Topographic map of Livingston Island.

Ereby Point is a point lying 4.5 mi east-northeast of Hannah Point along the north side of South Bay, Livingston Island in the South Shetland Islands, Antarctica. The name "Erebys Bay" was applied to South Bay on an 1825 chart by James Weddell, "Ereby Point" was applied by the UK Antarctic Place-names Committee in 1961 in order to preserve Weddell's name in the area.

==Maps==
- L.L. Ivanov et al. Antarctica: Livingston Island and Greenwich Island, South Shetland Islands. Scale 1:100000 topographic map. Sofia: Antarctic Place-names Commission of Bulgaria, 2005.
- L.L. Ivanov.
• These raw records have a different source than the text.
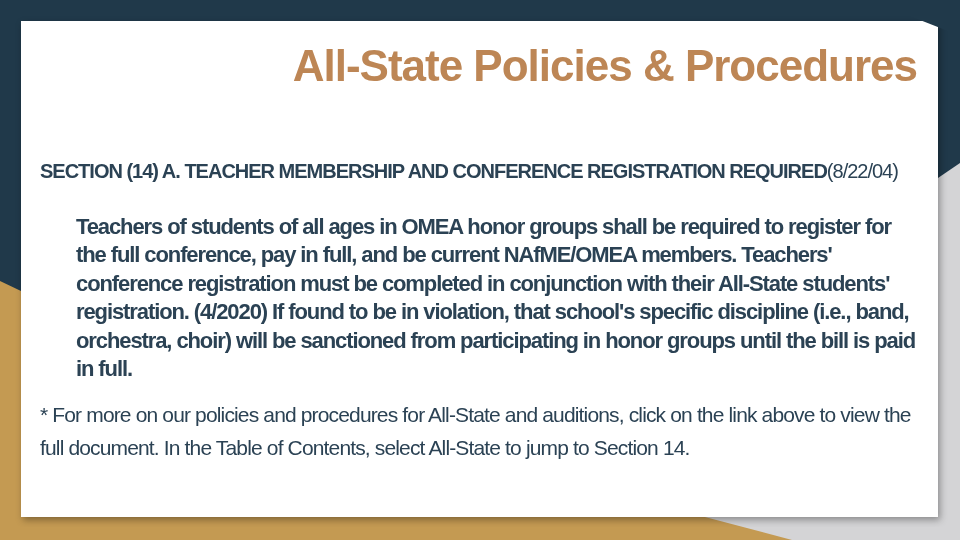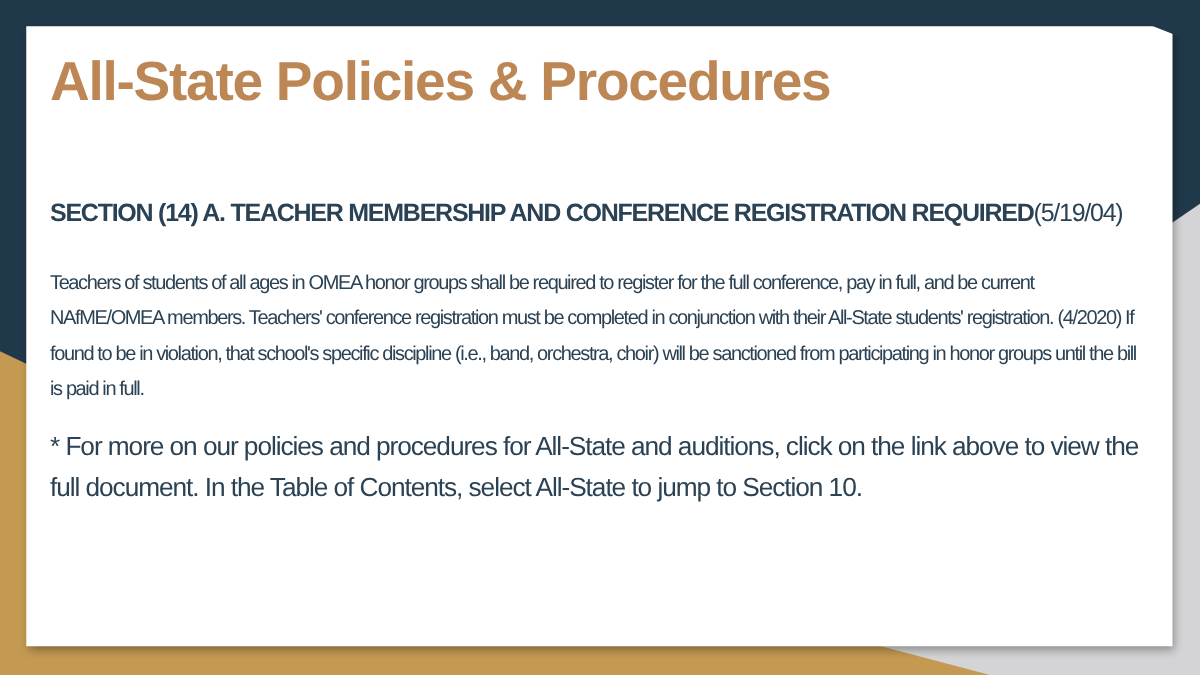"All-State Policies & Procedures" .slide-title { text-align: left -> right }
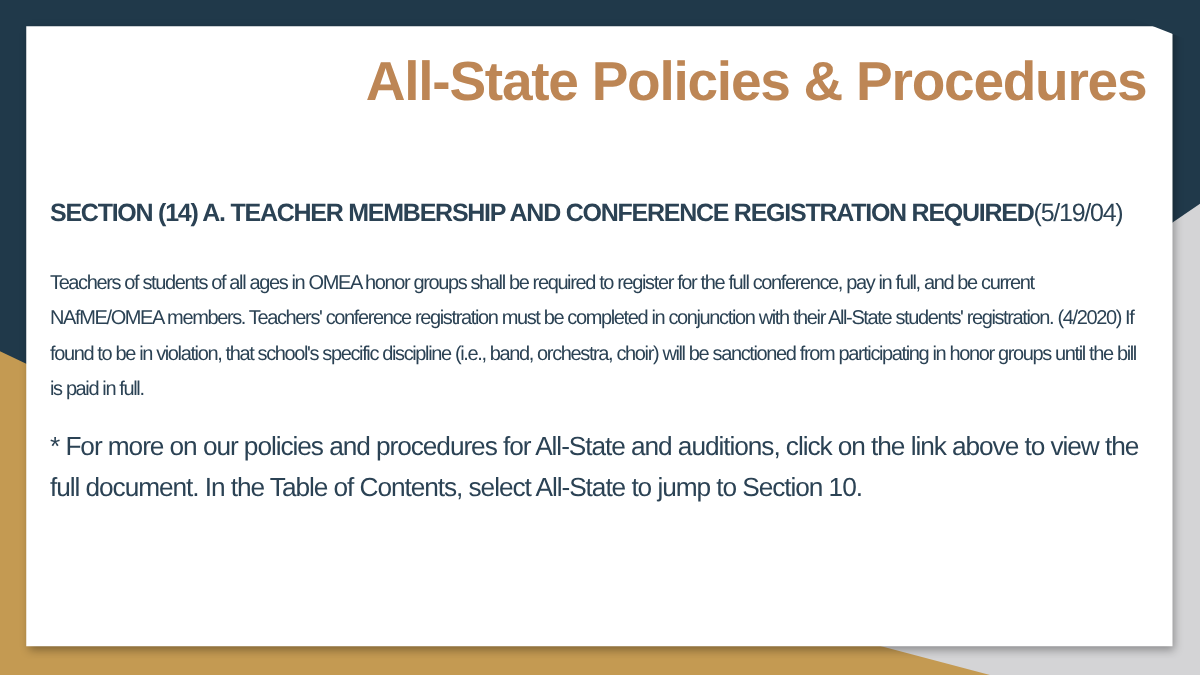"(5/19/04)" span.date { text: 5/19/04 -> 8/22/04 }
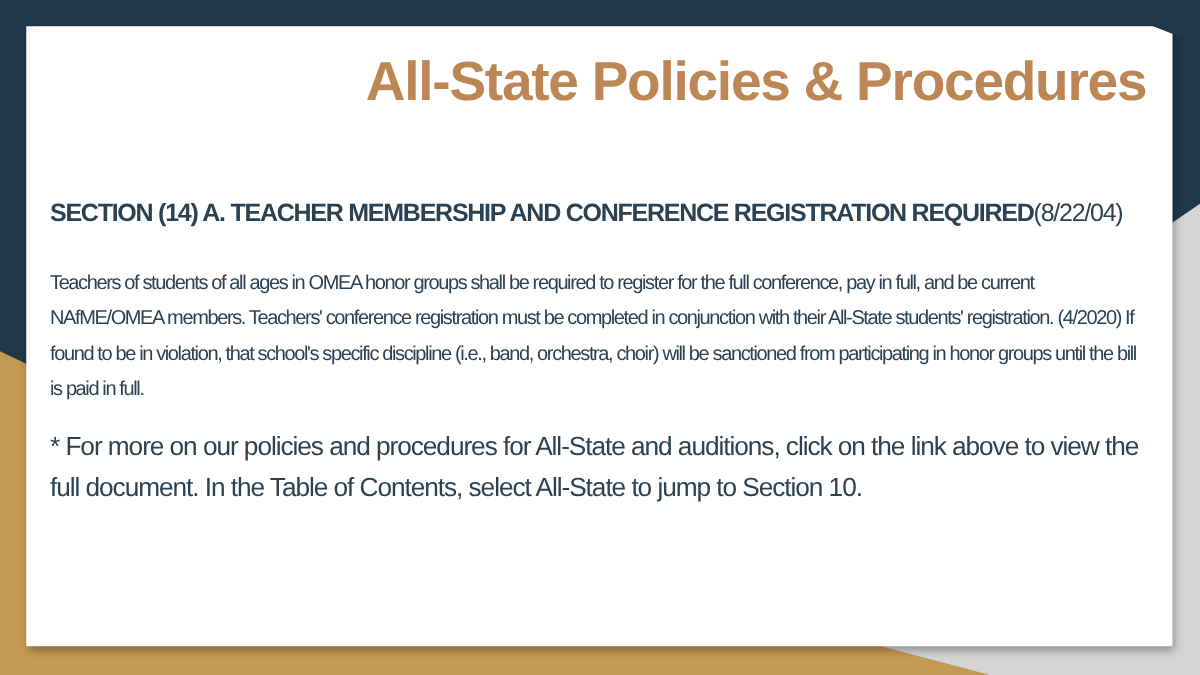"Teachers of students of all" .para-bold { font-size: 16px -> 22px; font-weight: normal -> bold; margin-left: none -> 36px }
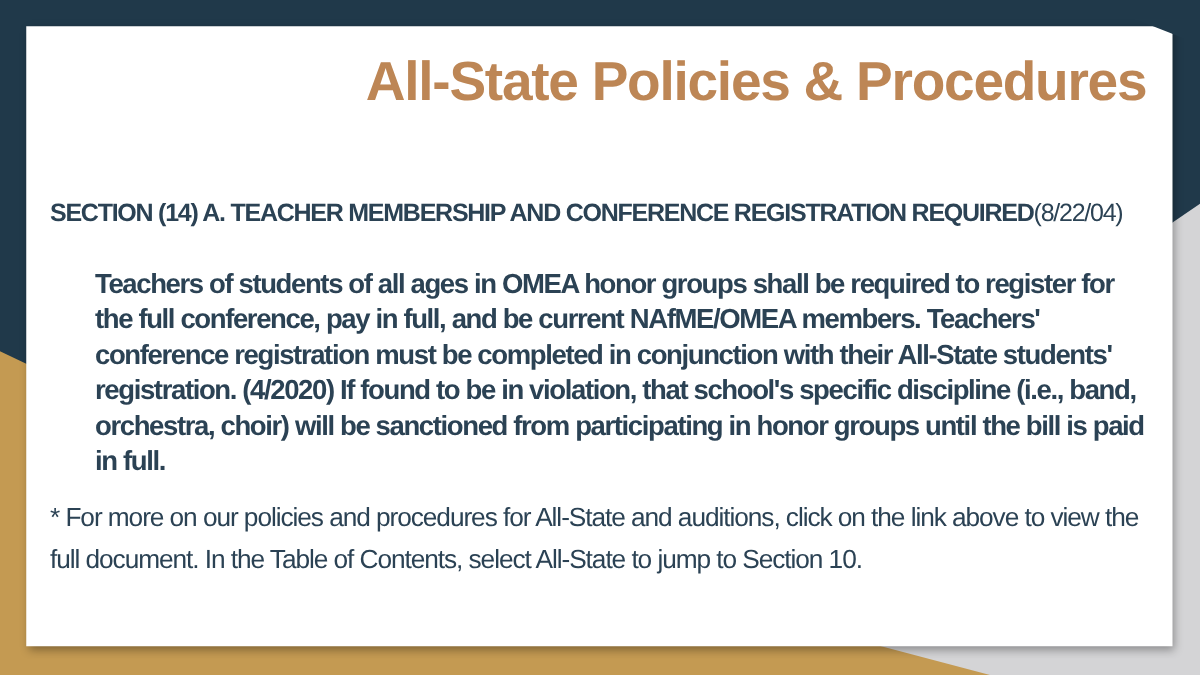"* For more on our" p.footnote { text: 10 -> 14 }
Antarctica: Livingston Island and Greenwich, Robert, Snow and Smith Islands . Scale 1:120000 topographic map. Troyan: Manfred Wörner Foundation, 2009. ISBN 978-954-92032-6-4
- Antarctic Digital Database (ADD). Scale 1:250000 topographic map of Antarctica. Scientific Committee on Antarctic Research (SCAR). Since 1993, regularly upgraded and updated.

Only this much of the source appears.